Why I write, what I write, and the way I write – no offense!

It has become a common practice that people get offended by my postings and comments, e.g., on LinkedIn Forums. This leads to receiving offensive responses on the Forums, blocking me from some discussions. On the other hand, I hardly ever receive any such comments or reactions privately but support and admiration of my contributions described in peer-reviewed journal publications, presentations, seminars, direct advice, and consultations, as well as on my blog postings.

I believe my postings are not offensive, nor am I a crackhead with subnormal intelligence to get such impolite responses. However, it is because my postings do not fit with the current practices, challenges, and strongly held dogma (in the name of science). I consider this is normal whenever the status quo is questioned, which my posts are about.

My main concern and view is that the assessment of the quality of products and the claims made, including by regulatory authorities and pharmacopeias, are scientifically untruthful and invalid. Without going deeper into technical details (which are described in my publications and/or on the blog), it can be stated that as the quality of the products has never been defined in measurable terms, it cannot be established and claimed. So, all the claims made in this respect are scientifically false and invalid.

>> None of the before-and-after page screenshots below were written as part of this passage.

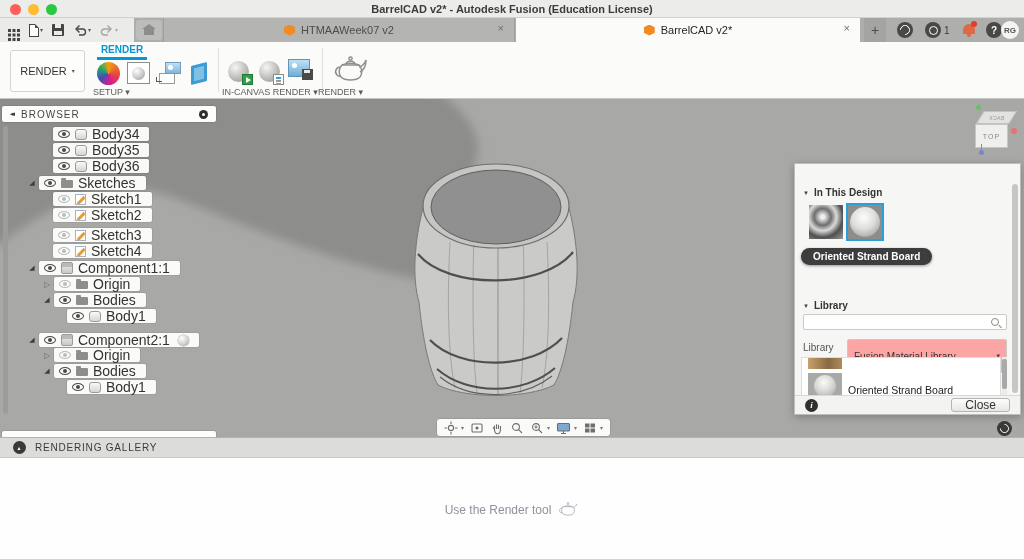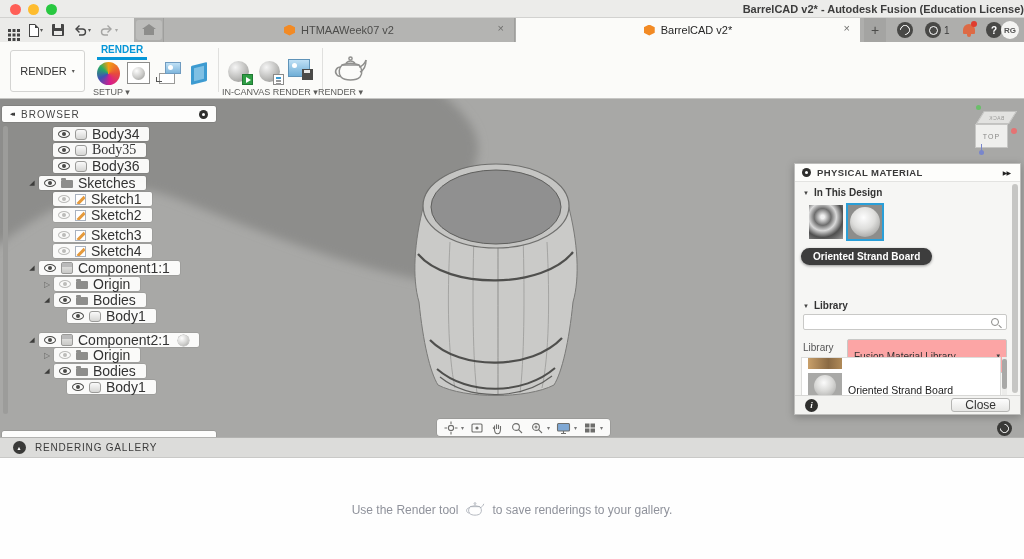--- a/index.html
+++ b/index.html
@@ -7,7 +7,7 @@
   body{font-family:"Liberation Sans",sans-serif;background:#fff;position:relative;-webkit-font-smoothing:antialiased;}
 
   
-  .titlebar{position:absolute;left:0;top:0;width:1024px;height:18px;background:#ececea;border-bottom:1px solid #d2d2d0;display:flex;align-items:center;justify-content:flex-end;}
+  .titlebar{position:absolute;left:0;top:0;width:1024px;height:18px;background:#ececea;border-bottom:1px solid #d2d2d0;display:flex;align-items:center;justify-content:center;}
   .traffic{position:absolute;left:10px;top:4px;display:flex;gap:7px;}
   .light{width:11px;height:11px;border-radius:50%;}
   .light.red{background:#ff5f57;}.light.yellow{background:#febc2e;}.light.green{background:#28c840;}

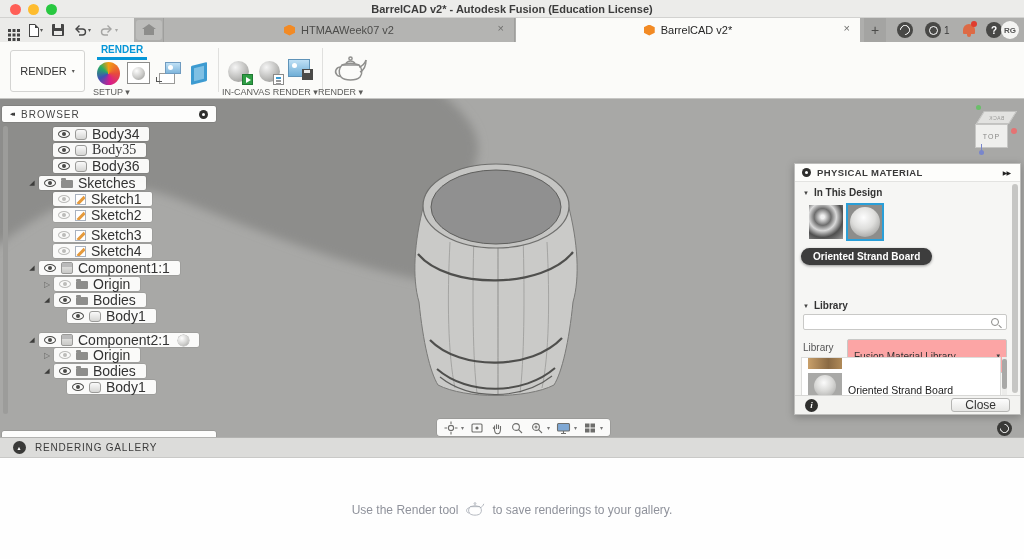--- a/index.html
+++ b/index.html
@@ -326,7 +326,7 @@
         <span>Body34</span>
       </div>
     </div>
-  <div class="brow" style="left:53px;top:44px;font-family:Liberation Serif, serif;">
+  <div class="brow" style="left:53px;top:44px;">
       <div class="rowbox">
         <span class="eye"></span>
         <span class="ti body"></span>

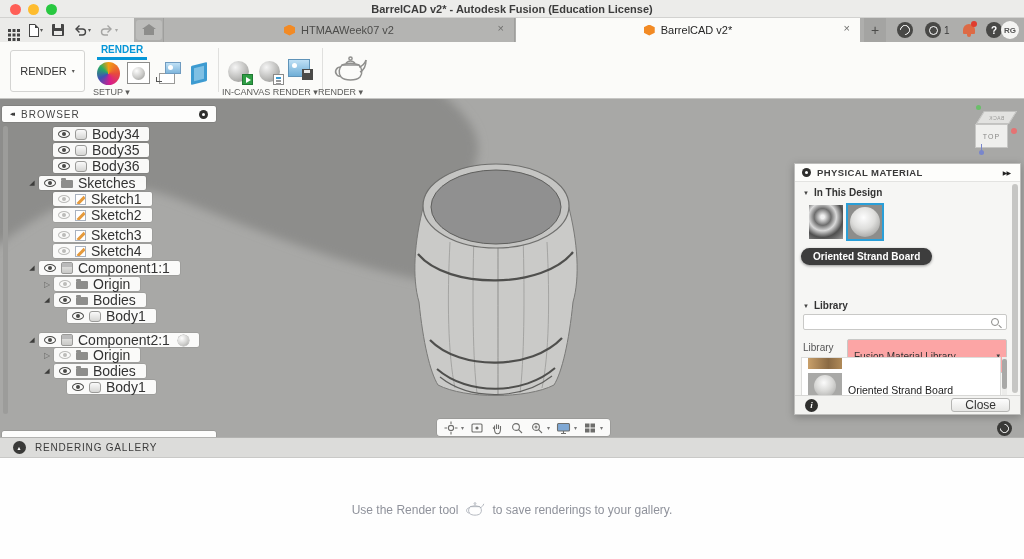--- a/index.html
+++ b/index.html
@@ -482,11 +482,6 @@
   </div>
 
   <div class="matpanel">
-    <div class="mp-head">
-      <span class="gearc"></span>
-      <span class="mp-title">PHYSICAL MATERIAL</span>
-      <span class="mp-skip">▶▶</span>
-    </div>
     <div class="mp-scroll"></div>
 
     <div class="mp-section" style="top:23px;">

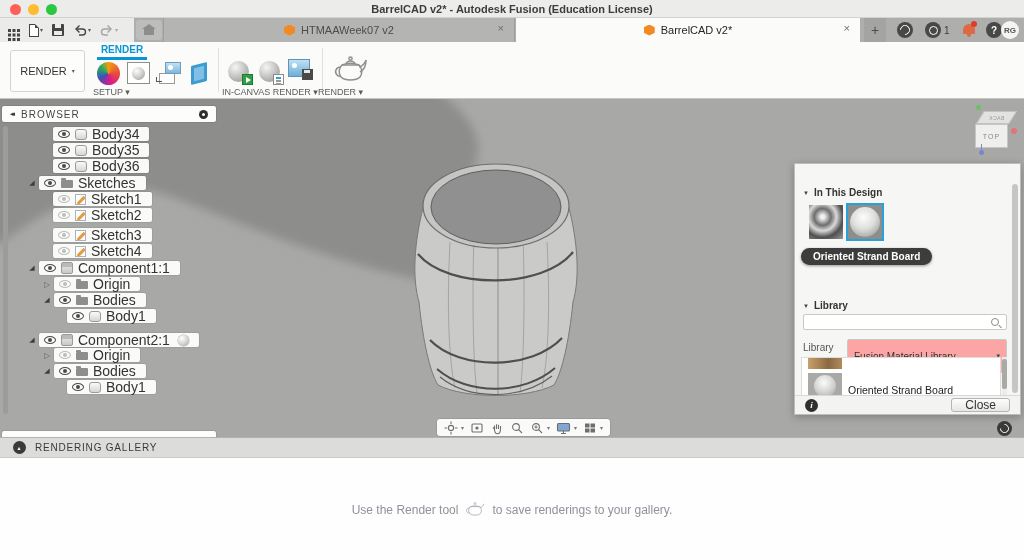--- a/index.html
+++ b/index.html
@@ -536,7 +536,6 @@
         <path d="M27,12 C31,11 33,8 34,5"></path>
         <path d="M9,12 C4,12 2,17 5,20 C6,21 8,21.5 9,21"></path>
       </svg>
-    <span>to save renderings to your gallery.</span>
   </div>
 </div>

People, in particular from the compliance side, believe that if analysts, facilities, operations, management and/or specifications comply with the guidance and/or SOPs, then products obtained from such facilities would be of quality. However, this is where the problem is, i.e., compliance DOES NOT make the products of quality.

For a product to be of quality, it must be shown that it is fit for the intended purpose, which is currently missing. Hence, the quality cannot be established and monitored. No matter how many facility inspections are done (with or without “observations/483s”), from quality product manufacturing aspects, the practice is a waste of time and resources, i.e., one cannot establish the actual quality of the products.

Compliance people who are accustomed to following compliance specifications believe that everything is fine if one meets the specifications. However, they do not realize that the specifications or SOPs they monitor so religiously are, in fact, baseless and, in most cases, foolish. They get offended and feel insulted when this flaw is pointed out to them. The reason is that they have been trained (“brain-washed”) to listen and believe in self-promotion and rightfulness. Anything else has to be considered illogical and must be rejected. Instead of listening to the concern carefully, understanding the problem, or studying the underlying scientific issues, they blame and start “shooting the messenger.” They are not hurting me but themselves by exposing their ignorance and incompetency of the subject.

The question is why non-science-based and irrelevant specifications and SOPs are there to start with, and which inspectors are bound to follow? Again, the lack of science-based expertise at the agencies’ level! It goes back to the same deficiency argument that if one does not know a quality product, then how they have been developing specifications, SOPs, guidance, and advisory practices. What is so difficult to understand about this lack of thinking or competency here? This violates the fundamental principle of science, i.e., providing answers or solutions without clearly defining or describing the objective (“quality”) and its measurable parameter.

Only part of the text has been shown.